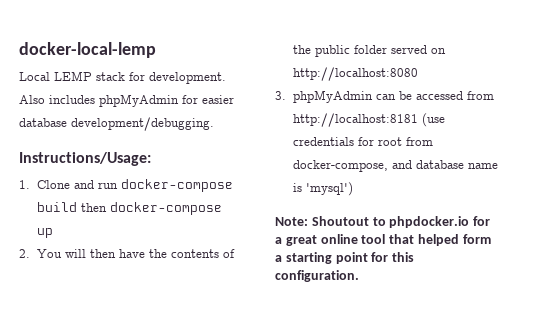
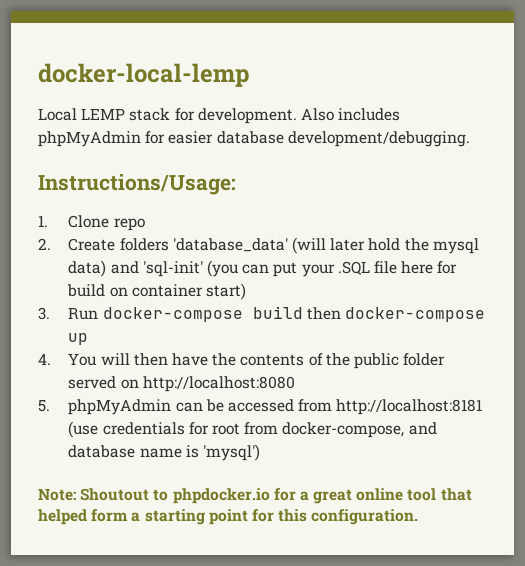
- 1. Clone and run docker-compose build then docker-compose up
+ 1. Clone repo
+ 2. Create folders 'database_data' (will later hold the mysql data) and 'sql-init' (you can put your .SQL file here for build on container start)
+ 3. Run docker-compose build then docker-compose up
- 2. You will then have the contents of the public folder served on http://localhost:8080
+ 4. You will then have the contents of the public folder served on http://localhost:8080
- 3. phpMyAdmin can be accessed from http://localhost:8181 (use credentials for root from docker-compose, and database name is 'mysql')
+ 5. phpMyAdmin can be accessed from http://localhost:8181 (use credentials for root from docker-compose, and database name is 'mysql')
————
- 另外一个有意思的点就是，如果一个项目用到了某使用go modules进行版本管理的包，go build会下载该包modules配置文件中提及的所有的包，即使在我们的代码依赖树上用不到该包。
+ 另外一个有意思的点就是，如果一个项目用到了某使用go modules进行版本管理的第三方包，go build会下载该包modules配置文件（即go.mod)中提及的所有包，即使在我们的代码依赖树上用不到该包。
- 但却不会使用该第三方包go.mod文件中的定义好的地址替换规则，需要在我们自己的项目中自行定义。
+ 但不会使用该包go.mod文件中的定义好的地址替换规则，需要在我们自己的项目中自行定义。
————
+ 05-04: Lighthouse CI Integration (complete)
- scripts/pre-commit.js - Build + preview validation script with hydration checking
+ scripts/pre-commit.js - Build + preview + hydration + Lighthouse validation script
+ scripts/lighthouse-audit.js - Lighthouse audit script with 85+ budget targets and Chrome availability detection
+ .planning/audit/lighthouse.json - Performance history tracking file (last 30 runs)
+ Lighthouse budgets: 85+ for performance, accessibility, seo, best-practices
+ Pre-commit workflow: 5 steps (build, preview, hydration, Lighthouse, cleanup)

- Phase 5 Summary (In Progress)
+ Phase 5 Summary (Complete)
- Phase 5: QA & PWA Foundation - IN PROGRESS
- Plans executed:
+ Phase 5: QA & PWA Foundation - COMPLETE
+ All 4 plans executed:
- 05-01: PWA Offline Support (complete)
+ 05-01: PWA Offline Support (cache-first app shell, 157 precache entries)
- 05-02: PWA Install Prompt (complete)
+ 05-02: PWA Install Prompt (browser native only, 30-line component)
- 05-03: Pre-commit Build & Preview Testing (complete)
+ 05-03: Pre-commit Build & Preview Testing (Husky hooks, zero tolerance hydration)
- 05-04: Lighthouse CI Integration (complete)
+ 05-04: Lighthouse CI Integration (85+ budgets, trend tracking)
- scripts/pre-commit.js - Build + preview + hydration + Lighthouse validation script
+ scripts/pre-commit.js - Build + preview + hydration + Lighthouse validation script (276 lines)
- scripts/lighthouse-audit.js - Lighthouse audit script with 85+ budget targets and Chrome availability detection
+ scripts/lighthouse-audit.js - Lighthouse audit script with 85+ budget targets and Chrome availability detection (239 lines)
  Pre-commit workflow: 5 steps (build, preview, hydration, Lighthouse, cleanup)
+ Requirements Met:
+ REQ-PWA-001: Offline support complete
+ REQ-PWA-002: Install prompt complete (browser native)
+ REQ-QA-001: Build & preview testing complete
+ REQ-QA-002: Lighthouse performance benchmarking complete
————
* **Work item**
With the first line being the one containing "Foundation - COMPLETE" and the last line the one containing "- scripts/lighthouse-audit.js - Lighthouse", transcribe exactly the lines above that fall in that range.

* **Worked solution**
+ Phase 5: QA & PWA Foundation - COMPLETE
+ All 4 plans executed:
- 05-01: PWA Offline Support (complete)
+ 05-01: PWA Offline Support (cache-first app shell, 157 precache entries)
- 05-02: PWA Install Prompt (complete)
+ 05-02: PWA Install Prompt (browser native only, 30-line component)
- 05-03: Pre-commit Build & Preview Testing (complete)
+ 05-03: Pre-commit Build & Preview Testing (Husky hooks, zero tolerance hydration)
- 05-04: Lighthouse CI Integration (complete)
+ 05-04: Lighthouse CI Integration (85+ budgets, trend tracking)
- scripts/pre-commit.js - Build + preview + hydration + Lighthouse validation script
+ scripts/pre-commit.js - Build + preview + hydration + Lighthouse validation script (276 lines)
- scripts/lighthouse-audit.js - Lighthouse audit script with 85+ budget targets and Chrome availability detection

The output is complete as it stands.